== Problem requirements ==
Reproduce exactly the lines below from the one containing "close, Jan 08, 2018: none -> 1.65" through the one containing "2024-04-15: none -> 2", including both, and nothing else.

== Dataset entries ==
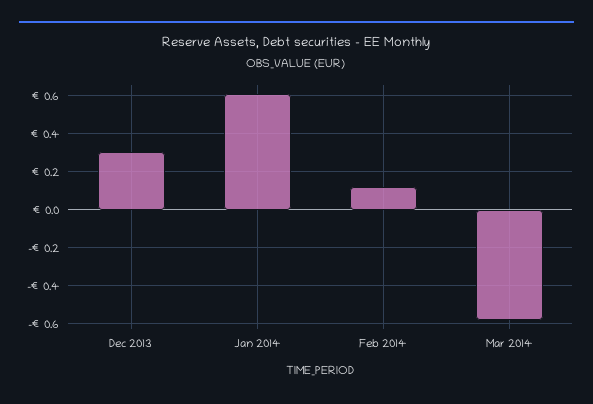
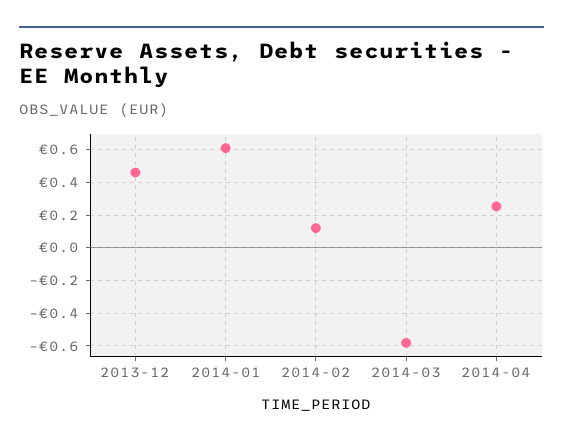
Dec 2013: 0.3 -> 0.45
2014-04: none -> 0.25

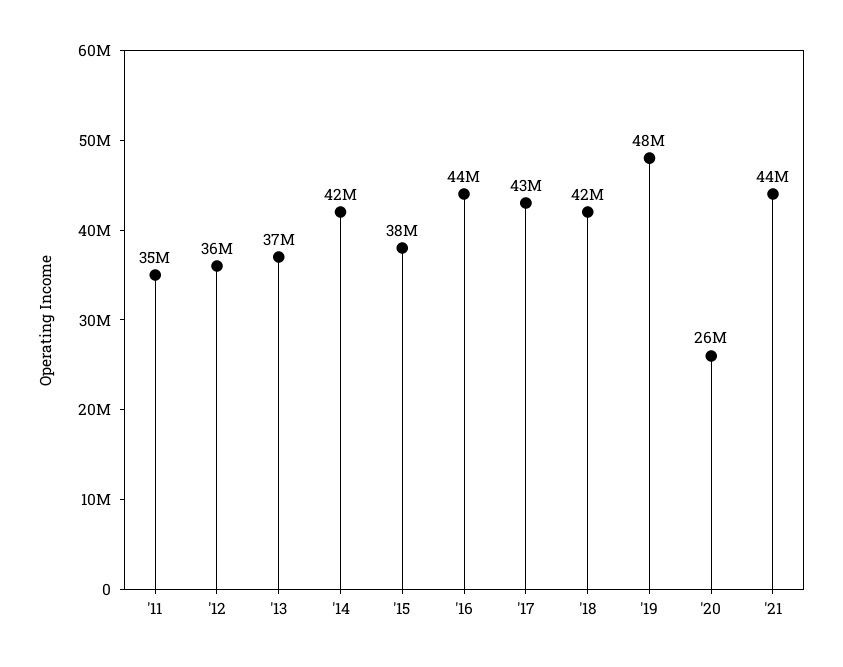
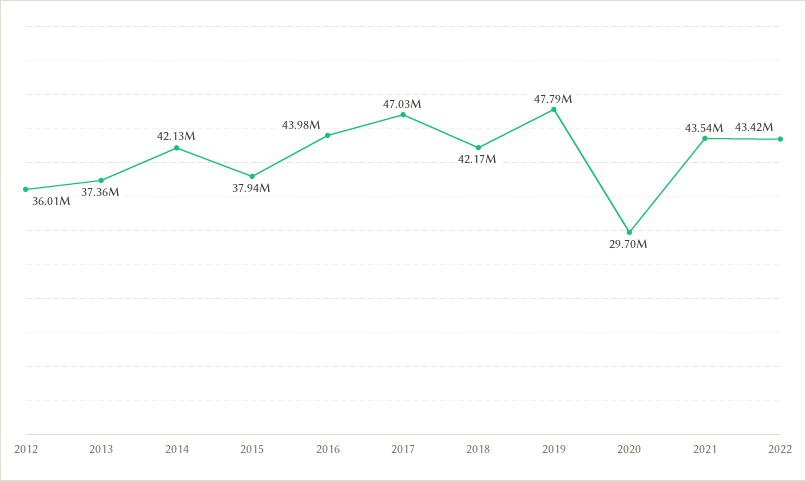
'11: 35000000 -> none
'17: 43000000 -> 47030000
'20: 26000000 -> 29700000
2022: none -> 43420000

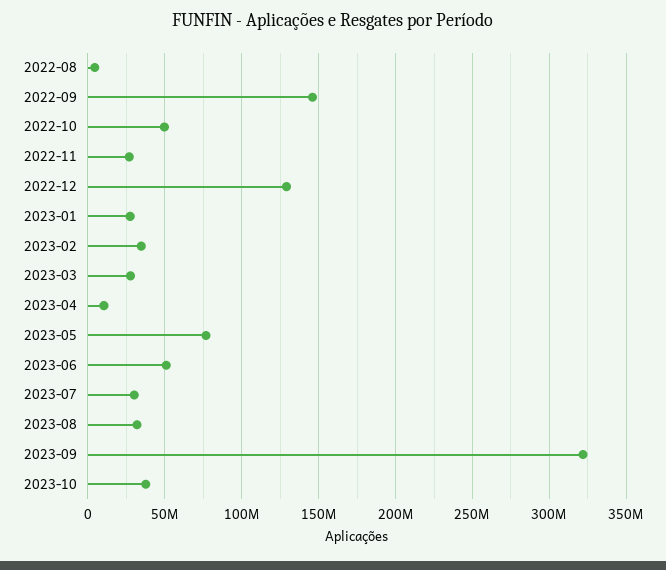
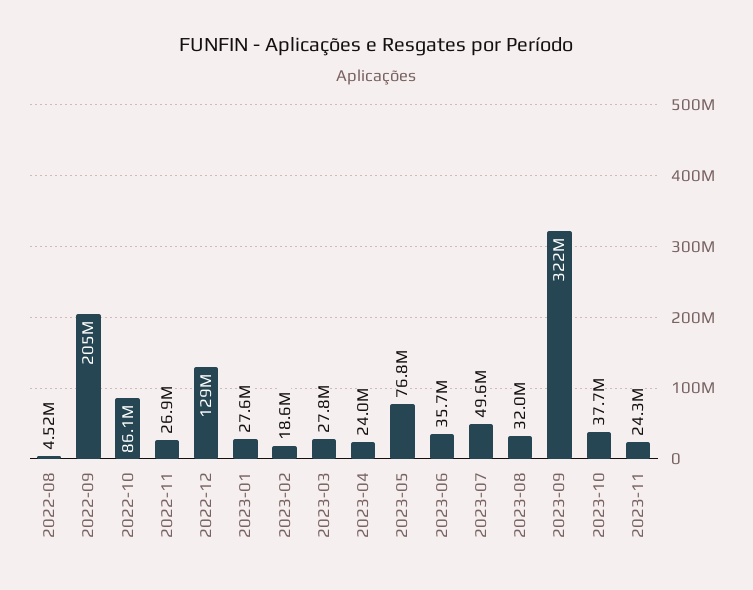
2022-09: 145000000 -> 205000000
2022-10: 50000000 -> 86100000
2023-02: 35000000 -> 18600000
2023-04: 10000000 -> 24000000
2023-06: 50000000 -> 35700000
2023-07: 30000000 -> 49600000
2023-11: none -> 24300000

--

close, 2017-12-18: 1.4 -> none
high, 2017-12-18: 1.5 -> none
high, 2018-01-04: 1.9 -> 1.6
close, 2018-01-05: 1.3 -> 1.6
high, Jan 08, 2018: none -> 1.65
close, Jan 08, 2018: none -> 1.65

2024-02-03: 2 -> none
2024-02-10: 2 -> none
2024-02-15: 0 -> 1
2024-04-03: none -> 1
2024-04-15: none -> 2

== Written answer ==
close, Jan 08, 2018: none -> 1.65

2024-02-03: 2 -> none
2024-02-10: 2 -> none
2024-02-15: 0 -> 1
2024-04-03: none -> 1
2024-04-15: none -> 2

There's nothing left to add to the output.